Abstract
Rationale
The neuroendocrine response to intravenous citalopram may provide an acute, functional, in vivo measure of the neural serotonin (5-HT) system.
Objective
To refine the quantification of acute neuroendocrine responses following intravenous citalopram in studies of 5-HT function.
Methods
In 75 adult healthy subjects taking part in four similar protocols, we measured plasma prolactin and cortisol, as well as serial citalopram concentrations following intravenous citalopram (10 mg, 20 mg, 40 mg, 0.33 mg/kg) and placebo. The relationship between the AUC for intravenous citalopram during the first 150 min (AUC150) and the magnitude of the neuroendocrine response was determined. The role of pharmacokinetic (PK) parameters, as well as sensitivity to placebo injections, in influencing the neuroendocrine response to citalopram was then evaluated.
Results
Citalopram produced a dose-dependent increase in cortisol and prolactin.
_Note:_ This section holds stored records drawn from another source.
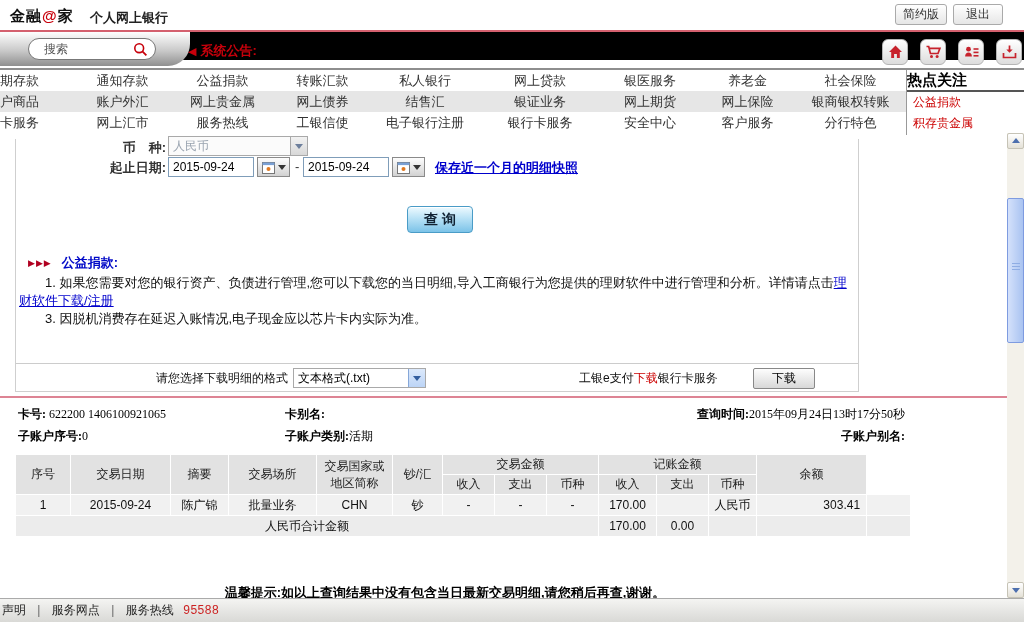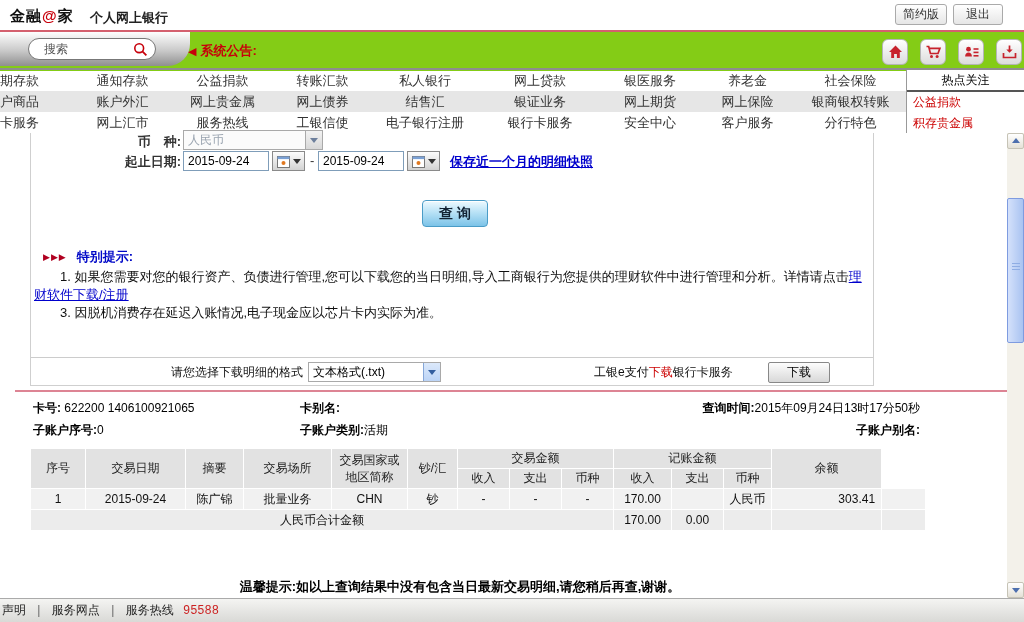--- a/index.html
+++ b/index.html
@@ -22,7 +22,7 @@
   .tb-btn.logout { left:953px; width:50px; }
 
   
-  .subheader { position:absolute; left:0; top:32px; width:1024px; height:39px; background:#84cc16;padding-left:12px; }
+  .subheader { position:absolute; left:0; top:32px; width:1024px; height:28px; background:#000000;padding-left:12px; }
   .search-tab { position:absolute; left:0; top:0; width:190px; height:34px;
     background:linear-gradient(#fefefe,#c9c9c9 55%,#8f8f8f); border-radius:0 0 22px 0; }
   .search-pill { position:absolute; left:28px; top:6px; width:128px; height:22px; background:#fff;

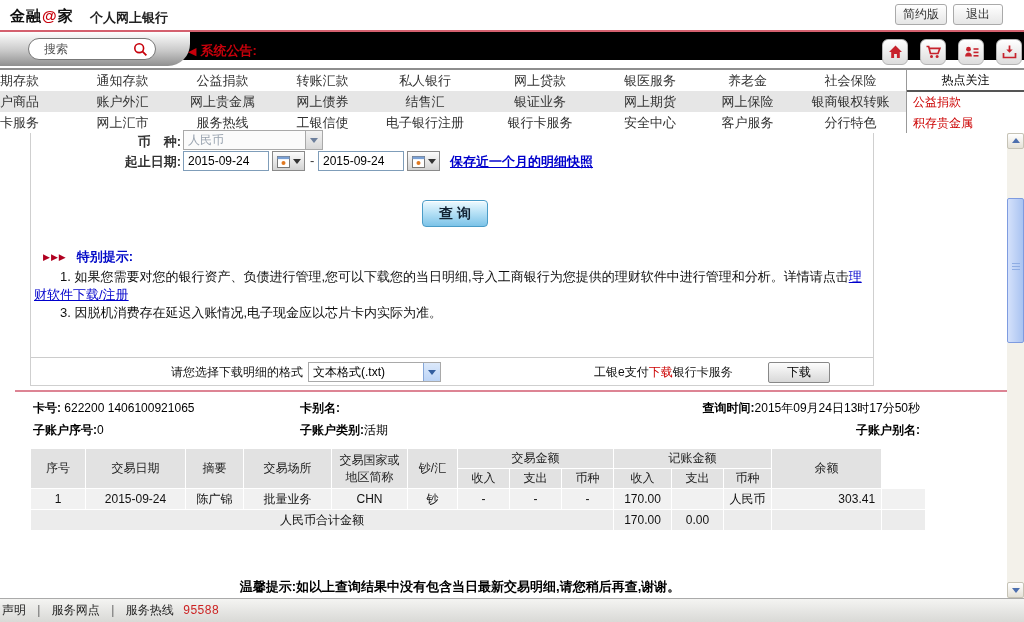--- a/index.html
+++ b/index.html
@@ -41,7 +41,7 @@
   .nav-cell { font-size:13px; color:#333; text-align:center; cursor:pointer; white-space:nowrap; overflow:hidden; }
   .nav-cell.first { text-align:left; }
   .hotpanel { position:absolute; left:906px; top:0; width:118px; height:65px; background:#fff; border-left:1px solid #999; }
-  .hot-title { height:22px; line-height:20px; text-align:center; font-weight:normal; font-size:12px; color:#000; border-bottom:2px solid #555; }
+  .hot-title { height:22px; line-height:20px; font-weight:bold; font-size:15px; color:#000; border-bottom:2px solid #555; }
   .hot-item { height:21px; line-height:21px; padding-left:6px; color:#cc0000; font-size:12px; cursor:pointer; }
 
   

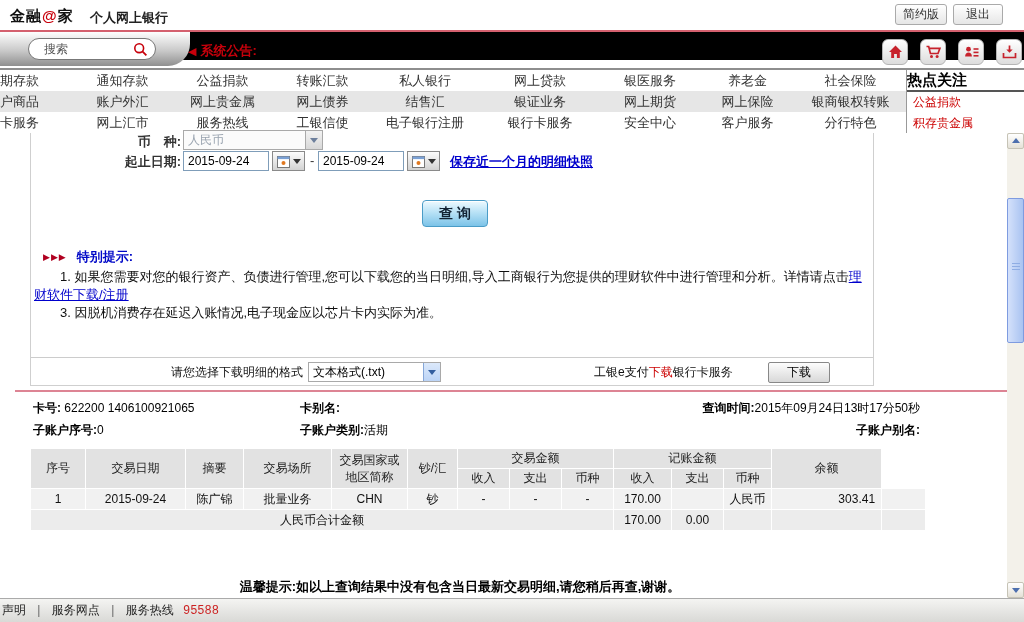--- a/index.html
+++ b/index.html
@@ -45,7 +45,7 @@
   .hot-item { height:21px; line-height:21px; padding-left:6px; color:#cc0000; font-size:12px; cursor:pointer; }
 
   
-  .content { position:absolute; left:0; top:133px; width:1007px; height:465px; background:#fff;margin-left:15px; }
+  .content { position:absolute; left:0; top:139px; width:1007px; height:465px; background:#fff; }
   .panel { position:absolute; left:15px; top:0; width:844px; height:253px;
     border-left:1px solid #cfcfcf; border-right:1px solid #cfcfcf; border-bottom:1px solid #cfcfcf; }
   .flabel { position:absolute; left:55px; width:95px; text-align:right; font-weight:bold; color:#333; font-size:13px; }

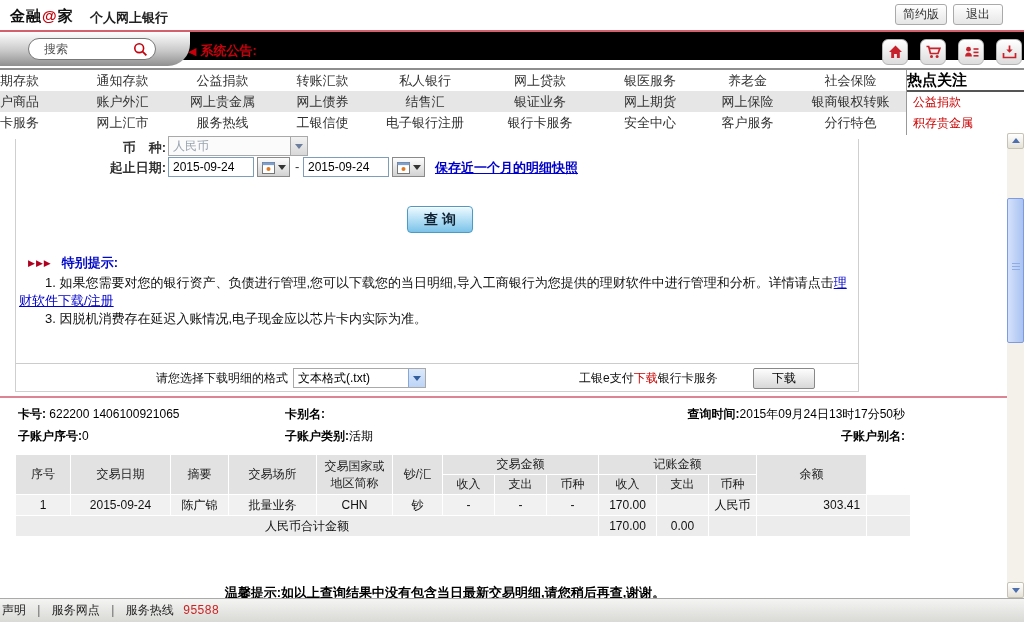--- a/index.html
+++ b/index.html
@@ -253,7 +253,7 @@
       <div class="query-btn">查 询</div>
 
       <div class="tips-head">
-        <span class="mk">▶▶▶</span><span class="tt">特别提示:</span>
+        <span class="mk">▶▶▶</span><span class="tt">公益捐款:</span>
       </div>
       <div class="tips-list">
         <div class="item"><span>1. 如果您需要对您的银行资产、负债进行管理,您可以下载您的当日明细,导入工商银行为您提供的理财软件中进行管理和分析。详情请点击</span><a class="blue-link">理财软件下载/注册</a></div>

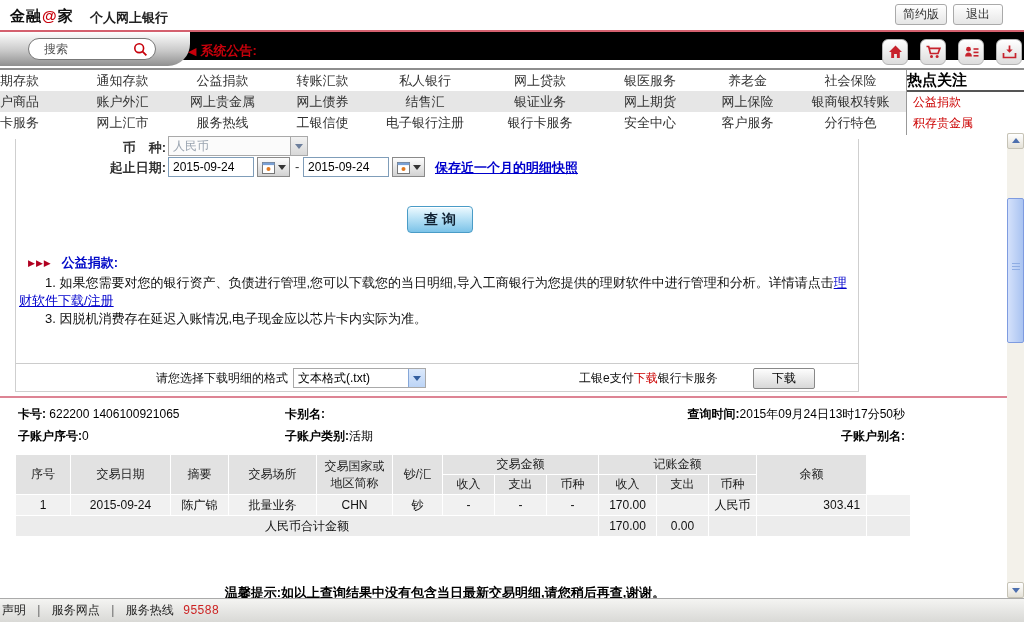--- a/index.html
+++ b/index.html
@@ -83,7 +83,7 @@
   .pinkline { position:absolute; left:0; top:257px; width:1007px; height:2px; background:#dd8494; }
   .acct { position:absolute; left:0; top:264px; width:1007px; font-size:12px; color:#000; }
   .acct .lab { font-weight:bold; }
-  .acct-r1, .acct-r2 { position:relative; height:22px; line-height:22px; }
+  .acct-r1, .acct-r2 { position:relative; height:22px; line-height:22px;font-family:Liberation Serif, serif; }
   .a-c1 { position:absolute; left:18px; }
   .a-c2 { position:absolute; left:285px; }
   .a-c3 { position:absolute; right:102px; }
The maximal increase from baseline correlated significantly but modestly with citalopram’s AUC150 (prolactin r2=0.23, P<0.0001; cortisol r2=0.3, P<0.0001). Additionally, citalopram’s AUC150 was affected by between-subject differences in both the peripheral and central volume of distribution. However, the neuroendocrine responses to citalopram did not correlate with the responses to placebo.
Conclusions
The parenteral citalopram challenge test is characterized by a modest concentration-response relationship, with concentration influenced by variable PK factors. Accounting for individual differences in drug distribution may improve the power of the citalopram challenge test, when used as an in vivo measure of central 5-HT function.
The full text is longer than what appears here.